The problem turned out to be a bug in the anvil provider. There were sections that only had a SkyLight and nothing else. This threw off the serialization logic. There is already logic to detect empty sections via a palette check - I just added a check for an empty array to ignore those sections.
In chunks.js in the 1.14 dir, change:
if (chunkSection.palette.length === 1 && chunkSection.palette[0] === 0) {
to: if (chunkSection.palette.length === 0 || (chunkSection.palette.length === 1 && chunkSection.palette[0] === 0)) {
It seems to work. The entire world is getting rendered now, and no more client errors.
Ignore the bitMap hack above, that is not needed now.
As a side note, its really impossible to hack prismarine effectively in it's current form. I agree that you need separate npm packages in order to share code, but maintaining them separately will be a nightmare.
For me to start hacking, I had to basically copy all the npm packages into prismarine-web-client and flying-squid. It was very easy to debug after that.
The problem is you have cross dependencies for all the packages, and you'll never be able to keep the versions in sync.
I would strongly suggest that you use lerna to manage the project as a whole. You still have separate npm packges for everything, but you can coordinate the package releases easily, and still make fixes to separate packages if needed.
Lerna also makes development of the project much easier since it just looks like one large src directory from the developers point of view.
Anyway, this is a great project, nice work from everyone involved!
Lerna is a really great project orchestrator, I agree with using it on Prismarine
You can join the discord for further discussion. The packages are not supposed to be heavily connected to each other, they’re intended to be independent modules reusable for different purposes. As always, you can make modifications inside your node_modules folder just as with any module. Making a monorepo is helpful when you want a closed environment for a specific broader use case. If you’re just making a server or a client for example, sure everything under one umbrella makes sense.
But bundling in hundreds of source files for intentionally distinct projects into one monorepo isn’t much different than distinct submodules, and it makes maintaining more difficult (Just imagine how many CI or test runs per commit).
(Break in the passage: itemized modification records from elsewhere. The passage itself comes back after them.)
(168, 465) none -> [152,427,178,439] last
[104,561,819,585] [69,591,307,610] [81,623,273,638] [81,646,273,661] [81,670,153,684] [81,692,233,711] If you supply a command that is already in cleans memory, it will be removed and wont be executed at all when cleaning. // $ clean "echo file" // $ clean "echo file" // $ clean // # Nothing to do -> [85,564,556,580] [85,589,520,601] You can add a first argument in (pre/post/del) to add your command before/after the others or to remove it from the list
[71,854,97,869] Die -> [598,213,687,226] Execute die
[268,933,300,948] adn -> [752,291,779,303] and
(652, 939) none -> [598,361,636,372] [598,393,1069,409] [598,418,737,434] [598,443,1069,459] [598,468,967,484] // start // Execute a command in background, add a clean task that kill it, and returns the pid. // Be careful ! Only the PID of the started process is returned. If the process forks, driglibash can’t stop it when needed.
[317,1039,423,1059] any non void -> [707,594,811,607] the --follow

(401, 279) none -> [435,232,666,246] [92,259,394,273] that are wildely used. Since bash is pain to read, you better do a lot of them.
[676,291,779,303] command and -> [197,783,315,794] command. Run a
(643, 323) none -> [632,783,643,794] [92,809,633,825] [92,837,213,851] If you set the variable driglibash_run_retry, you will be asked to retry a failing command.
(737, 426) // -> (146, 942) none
In the current form, it’s easy to fork and depend on a specific custom module from git, something that’s not easy to do with a monorepo. I’ve worked at places where we do use monorepos, but for very specific purposes, mostly because we want to keep things in house. Having different repos gives hard isolation that’s a good thing.
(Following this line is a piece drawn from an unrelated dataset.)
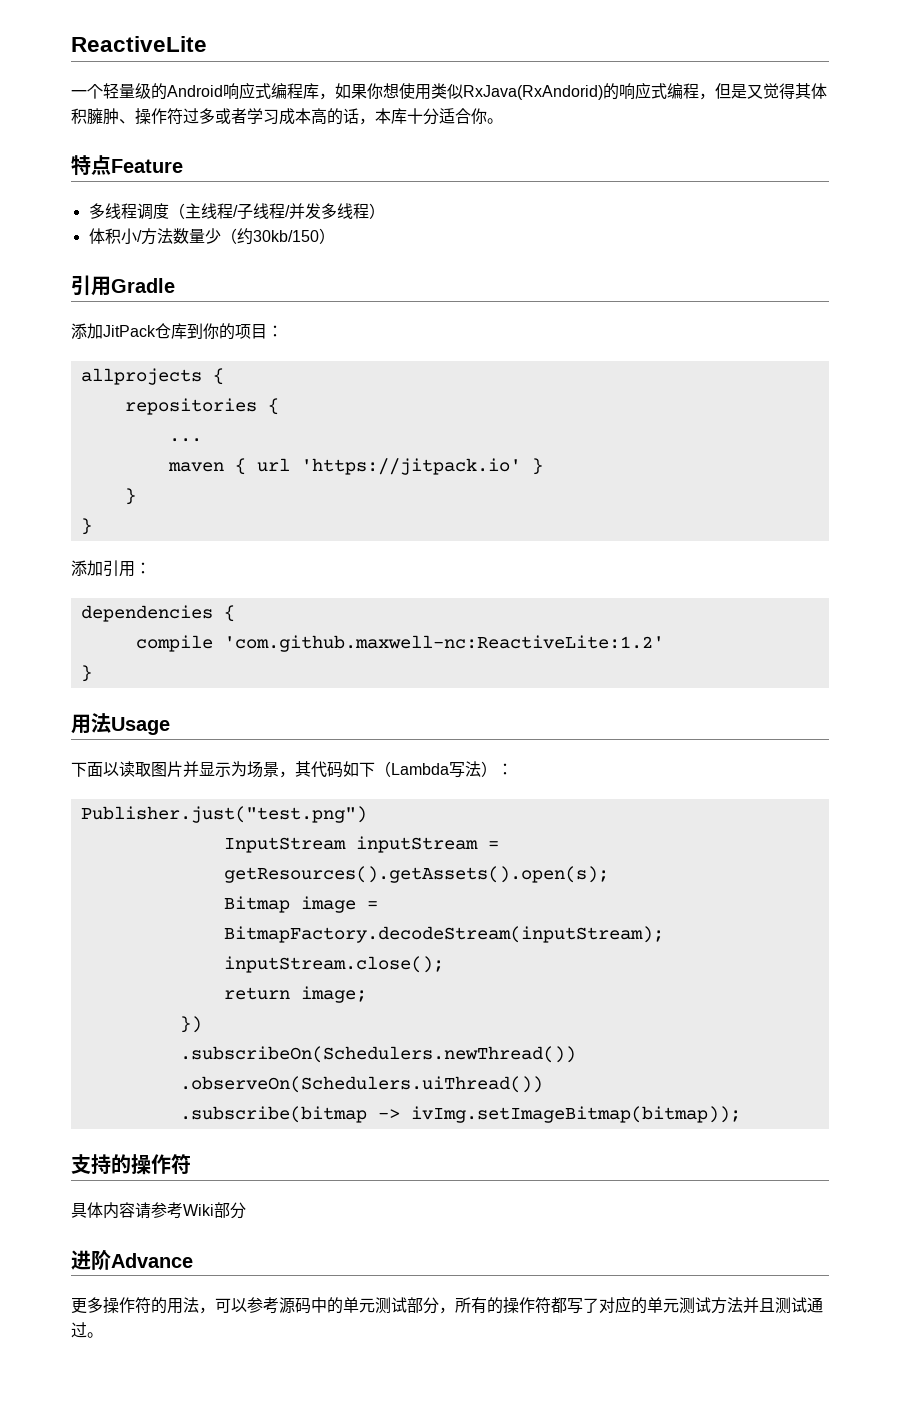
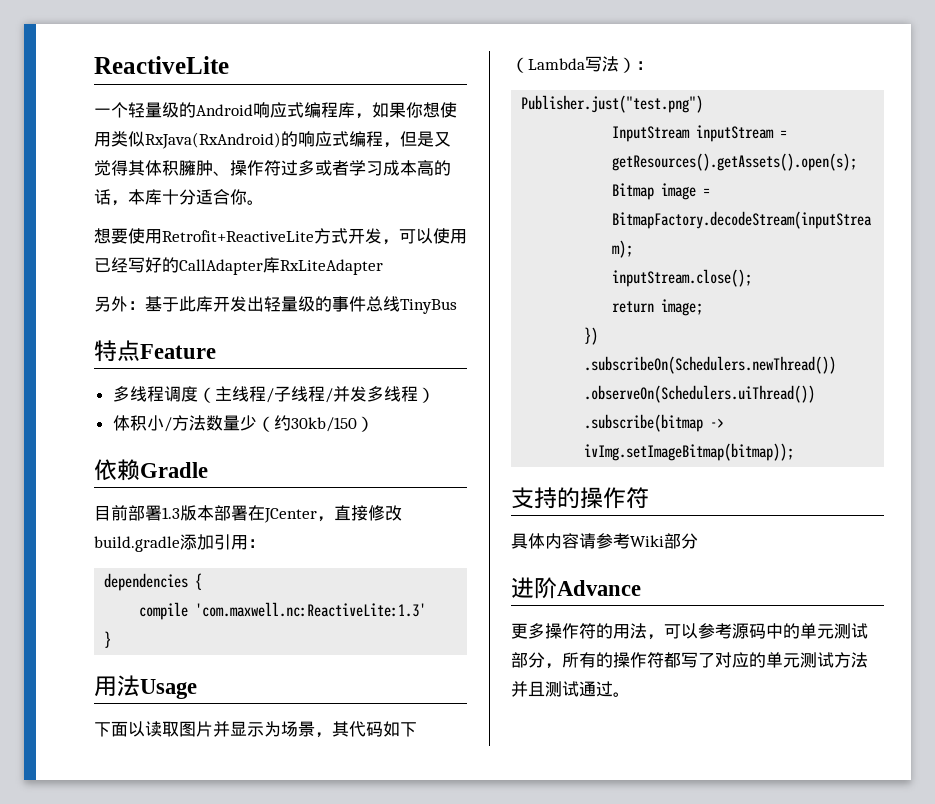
[463,85,603,100] RxJava(RxAndorid) -> [145,132,281,149] RxJava(RxAndroid)
(503, 121) none -> [94,228,467,245] [94,257,383,275] [94,296,457,314] // 想要使用Retrofit+ReactiveLite方式开发，可以使用已经写好的CallAdapter库RxLiteAdapter // 另外：基于此库开发出轻量级的事件总线TinyBus
[71,275,111,296] 引用 -> [94,459,140,481] 依赖
[71,323,283,340] [80,368,224,385] [124,398,279,415] [168,438,202,442] [167,458,543,475] [124,488,136,505] [80,518,92,535] 添加JitPack仓库到你的项目： // allprojects { // repositories { // ... // maven { url 'https://jitpack.io' } // } // } // -> [94,505,402,523] [94,536,180,552] 目前部署1.3版本部署在JCenter，直接修改build.gradle
[223,635,664,652] 'com.github.maxwell-nc:ReactiveLite:1.2' -> [195,602,427,617] 'com.maxwell.nc:ReactiveLite:1.3'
If you have an issue with one of the deps, feel free to open a PR to fix an issue. You can require the dep from git and as long as the version is consistent, it will be overwrite any other versions for the dep. The current system works just how node/npm was designed to work as yes, indeed there’s alternatives but I think the current system works pretty well.
I get your points, there is no perfect solution. I come at it from a devs point of view - I want to be able to hack it easily if there are bugs. Hacking node_modules will work in some cases, but not others. Forking and updating packages is very time consuming. Lerna sort of does most of those things for you.
Just a suggestion - I'll join the discord to discuss more.
I'm trying to import a map into flying-squid. I've tried three so far, none of which work.
There were a couple of bugs in the block palette logic (palette in the sections can be an empty array which was not accounted for) which prevented the spawn point from being calculated, but I fixed those.
Now I'm stuck on bad data getting passed to the prismarine-web-client. All of the map_chunks get rejected by the web-client with an 'unexpected end tag'.
Can someone with more knowledge of the code try this? It's very simple to replicate, just copy the level.dat file and regions from a downloaded map to the flying-squid world directory, and then connect with prismarine-web-client.
The maps I tried are Future City 4.5 and Notre_Dame_and_Medieval_City. The latter is fairly new, I would suggest starting with that one.
I'll keep debugging, but any help would be appreciated.